A September 29, 2016 Jamaica Information Service (JIS) release titled “Cabinet Looking at Report on INDECOM” included the following reference to a statement made by National Security Minister Robert Montague:
Last year there was a report in the media that Minister of Justice Delroy Chuck had indicated there had been some movement regarding Cabinet’s consideration of the JSC recommendations, but there has still not been any action in Parliament regarding the report and its recommendations.

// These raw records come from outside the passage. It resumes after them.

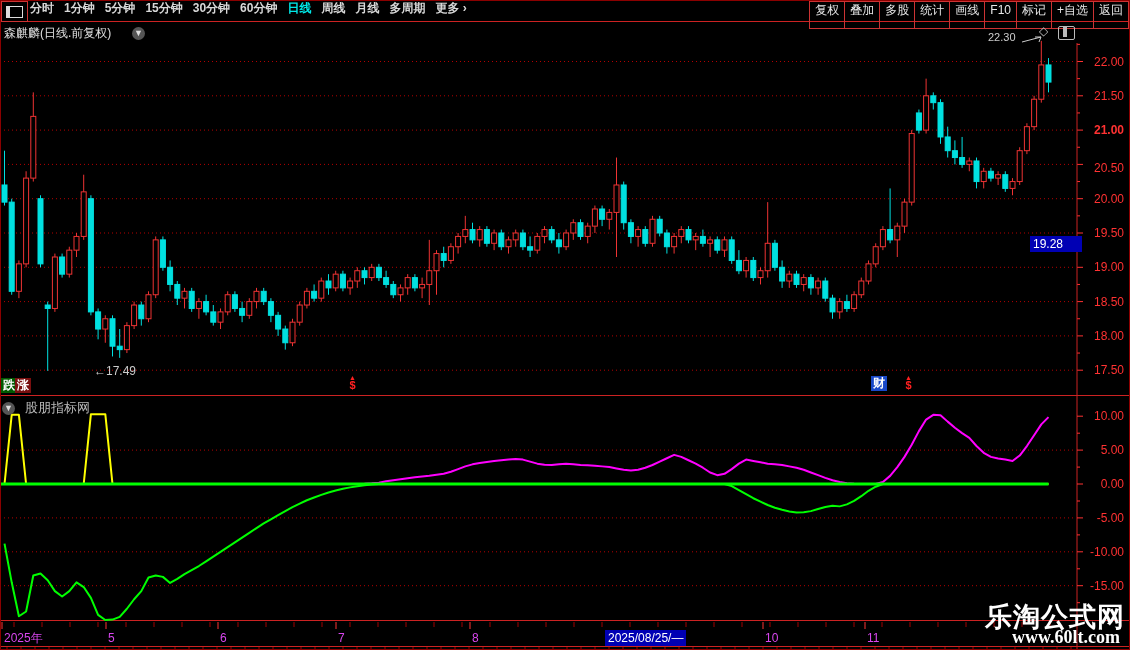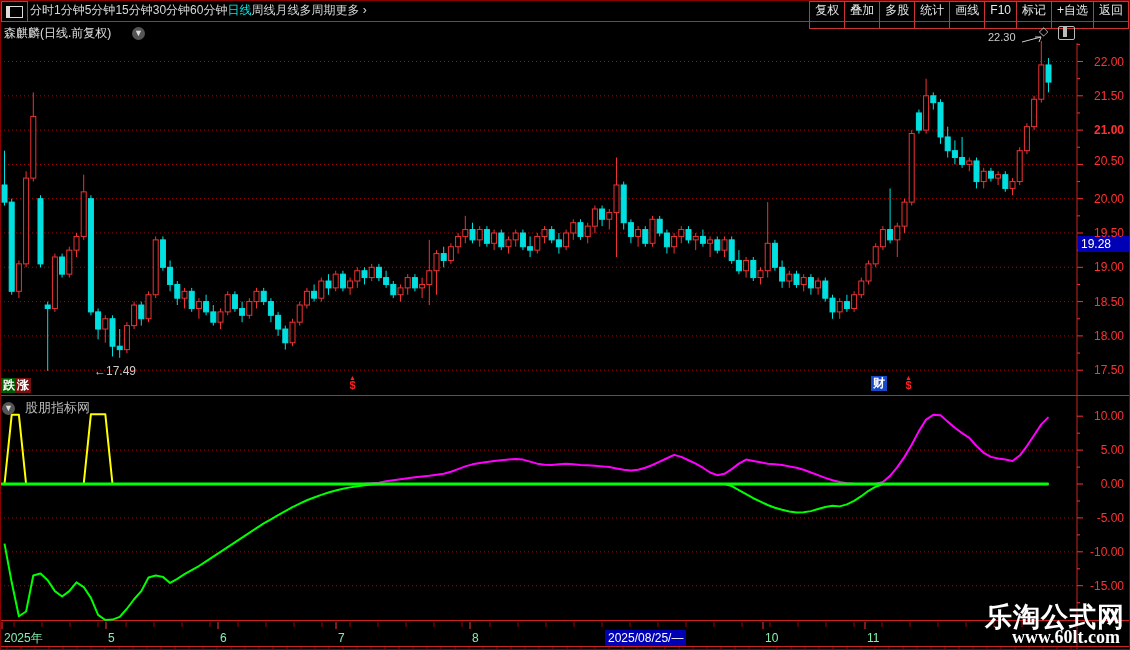--- a/index.html
+++ b/index.html
@@ -11,7 +11,7 @@
   #toolbar{left:0;top:0;width:1130px;height:21px;border-bottom:1px solid #c22;}
   #win-icon-box{left:1px;top:1px;width:25px;height:19px;border:1px solid #c33;display:flex;align-items:center;justify-content:center;}
   #win-icon{width:12px;height:10px;border:1px solid #ddd;border-left-width:4px;background:#000;}
-  #tb-periods{left:30px;top:0;height:21px;display:flex;align-items:center;color:#d8d8d8;font-size:12px;white-space:nowrap;}
+  #tb-periods{left:30px;top:0;height:21px;display:flex;gap:10px;align-items:flex-start;color:#d8d8d8;font-size:12px;white-space:nowrap;font-weight:bold;}
   #tb-periods .item{cursor:default;}
   #tb-periods .active{color:#00e8e8;}
   #tb-actions{right:1px;top:1px;height:28px;display:flex;}

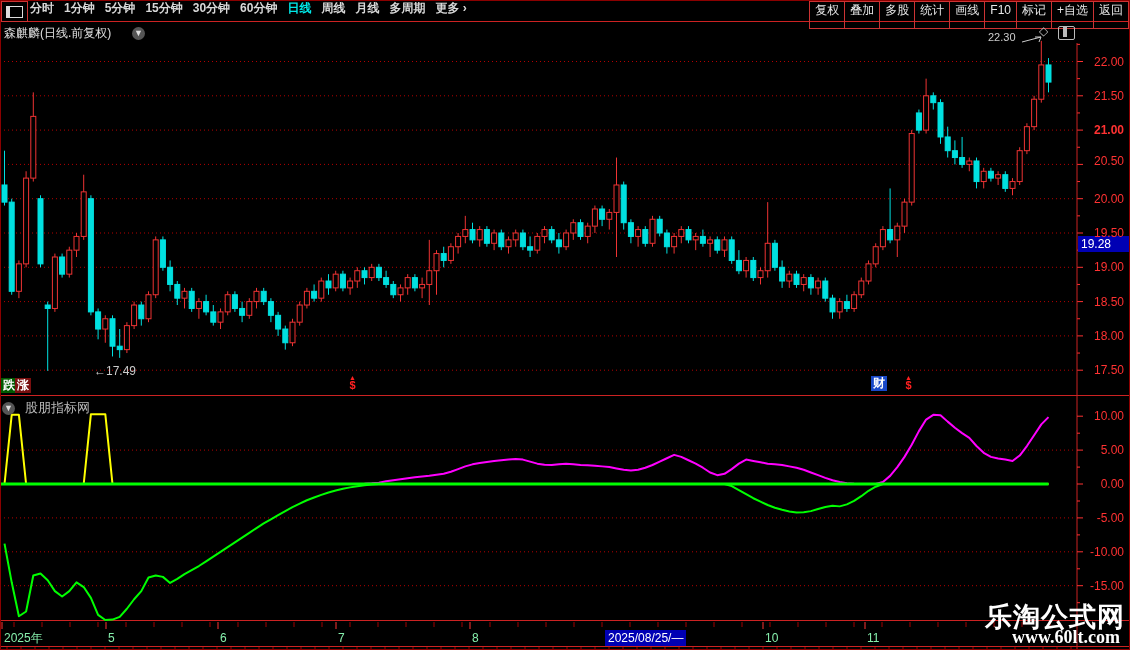--- a/index.html
+++ b/index.html
@@ -558,7 +558,7 @@
     <div class="abs ax-label" style="left: 1080px; top: 55.5px;">22.00</div>
     <div class="abs ax-label" style="left: 1080px; top: 89.8px;">21.50</div>
     <div class="abs ax-label" style="left: 1080px; top: 124.1px; font-weight: bold;">21.00</div>
-    <div class="abs ax-label" style="left: 1080px; top: 155px;">20.50</div>
+    <div class="abs ax-label" style="left: 1080px; top: 162px;">20.50</div>
     <div class="abs ax-label" style="left: 1080px; top: 192.7px;">20.00</div>
     <div class="abs ax-label" style="left: 1080px; top: 227px;">19.50</div>
     <div class="abs ax-label" style="left: 1080px; top: 261.3px;">19.00</div>

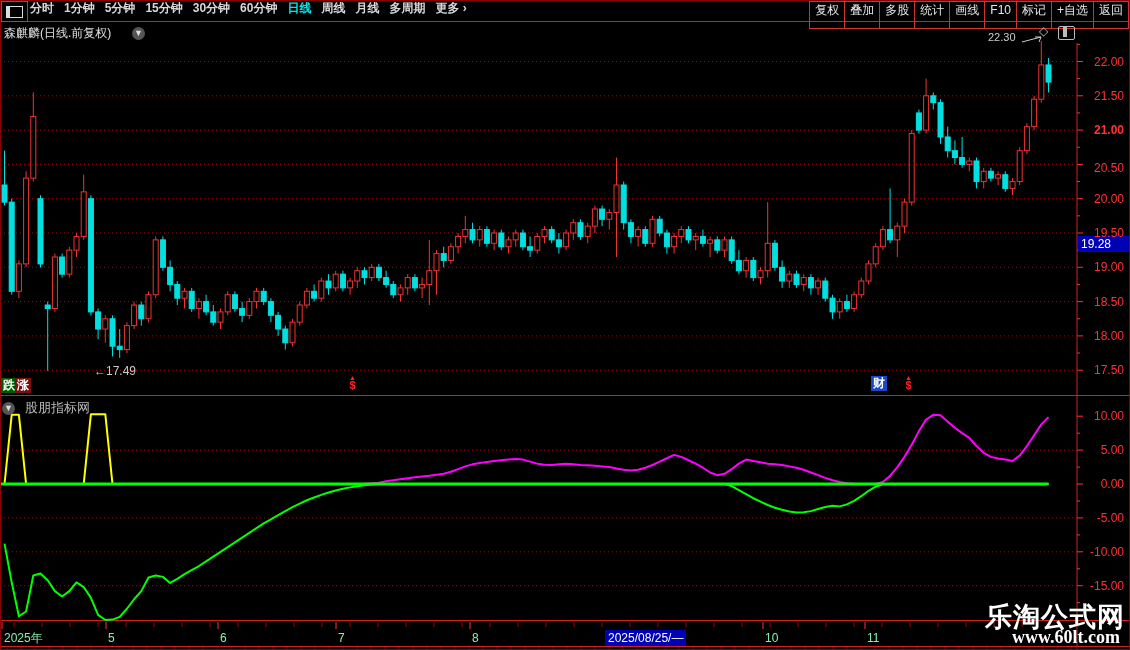--- a/index.html
+++ b/index.html
@@ -552,7 +552,7 @@
 
 <div class="abs anno" style="left:988px;top:31px;font-size:11px;">22.30</div>
 <div class="abs anno" style="left:46px;top:364px;margin-left:48px;">←17.49</div>
-<div class="abs blue-tag" style="left:1078px;top:236px;width:46px;">19.28</div>
+<div class="abs blue-tag" style="left:1030px;top:236px;width:46px;">19.28</div>
 
 <div id="price-axis">
     <div class="abs ax-label" style="left: 1080px; top: 55.5px;">22.00</div>

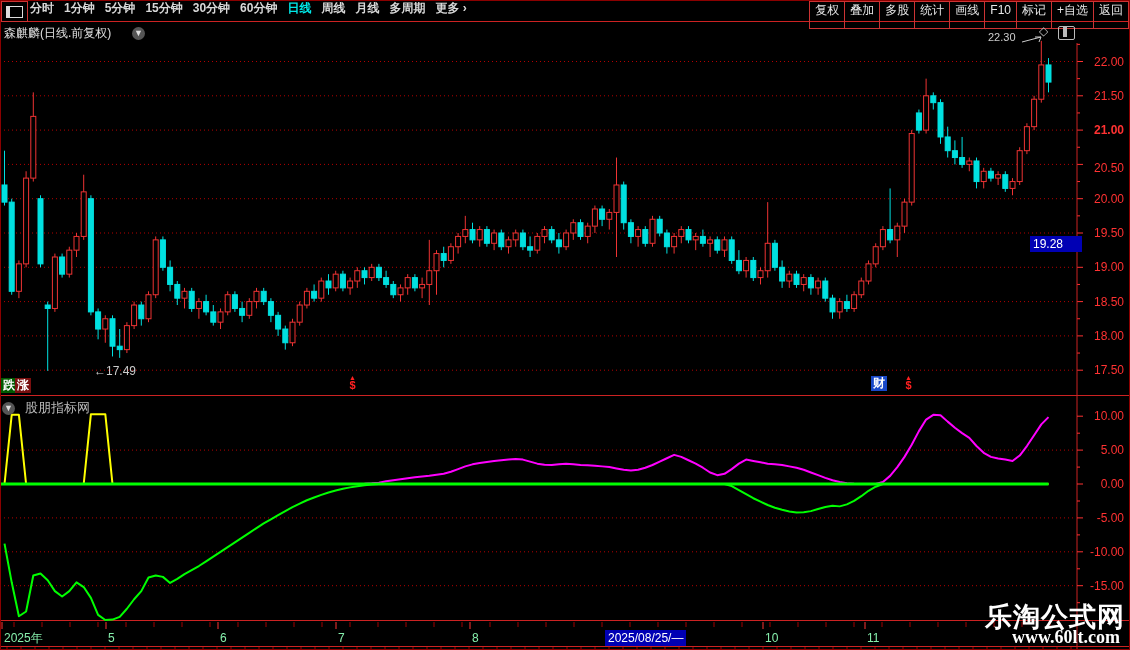--- a/index.html
+++ b/index.html
@@ -24,7 +24,7 @@
   #pane-icon:before{content:"";position:absolute;left:4px;top:0;width:4px;height:10px;background:#bbb;}
   
   .ax-label{width:44px;text-align:right;color:#ff3232;font-size:12px;line-height:13px;}
-  .date-label{color:#86efac;font-size:12px;line-height:14px;white-space:nowrap;}
+  .date-label{color:#d946ef;font-size:12px;line-height:14px;white-space:nowrap;}
   .blue-tag{background:#0000b4;color:#fff;font-size:12px;line-height:16px;padding:0 3px;white-space:nowrap;}
   
   .anno{color:#ccc;font-size:12px;white-space:nowrap;}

And this is part of what makes the comments in Parliament last week by the Leader of the Opposition and the Prime Minister so remiss. Parliament passed a law establishing INDECOM, a Commission of Parliament (2010). That law passed by Parliament required a review of the law not more than three years after passage. Parliament established a Joint Select Committee of both Houses to conduct that review (2013). That Committee of Parliament held meetings over two years and produced a report containing its recommendations. That report was tabled in Parliament (2015). More than two years later, there has been no further action in Parliament regarding that report and its recommendations (2018). Yet the Prime Minister and the Leader of the Opposition found it appropriate to make the comments they did in Parliament.
The Prime Minister did say “I think this House, which created the institution, which still retains the power, at some point…I suspect it would have to be sooner than later…we will have to take some decisions….” Yes, I would suggest that Parliament – that Parliamentarians – take some action, make some decisions. The current situation really makes a mockery of Parliament’s own processes.
In September 2017, I made an Access to Information (ATI) request for
“copies of any protocols, procedures, guidelines, etc governing the use of body-worn cameras by members of the JCF. I am interested in copies of any such documents that are currently in force or have been used at any time in the past.”
I initially submitted the request to the Jamaica Constabulary Force (JCF) directly and it was subsequently transferred to the Ministry of National Security, which is where I am told it ought to have been submitted in the first place. After much back and forth and delay, and with the assistance of the ATI Unit, today I received a copy of the JCF’s Policy & Procedures on Body-Worn Cameras. The cover of the document indicates that it was developed in November 2017 & disseminated as an Appendix to the JCF Force Orders No. 3675, dated November 9, 2017. (These dates may indicate in part the reason for the delay in response to my ATI request made in September 2017.)Click here to access a copy of the document: JCF Policy & Procedures on Body-Worn Cameras Nov 2017
I have had a chance to do only a quick read through the document, which does not seem to be sufficiently detailed and specific on first reading. There also seem to be a number of gaps, with some significant issues left unaddressed. I’ll obviously consider it more closely when I read through it again, but in the meantime, what do you think? I have repeatedly said, “If the public doesn’t know what the protocols and procedures are, how can we know if they are adequate?” So here they are. Are they adequate?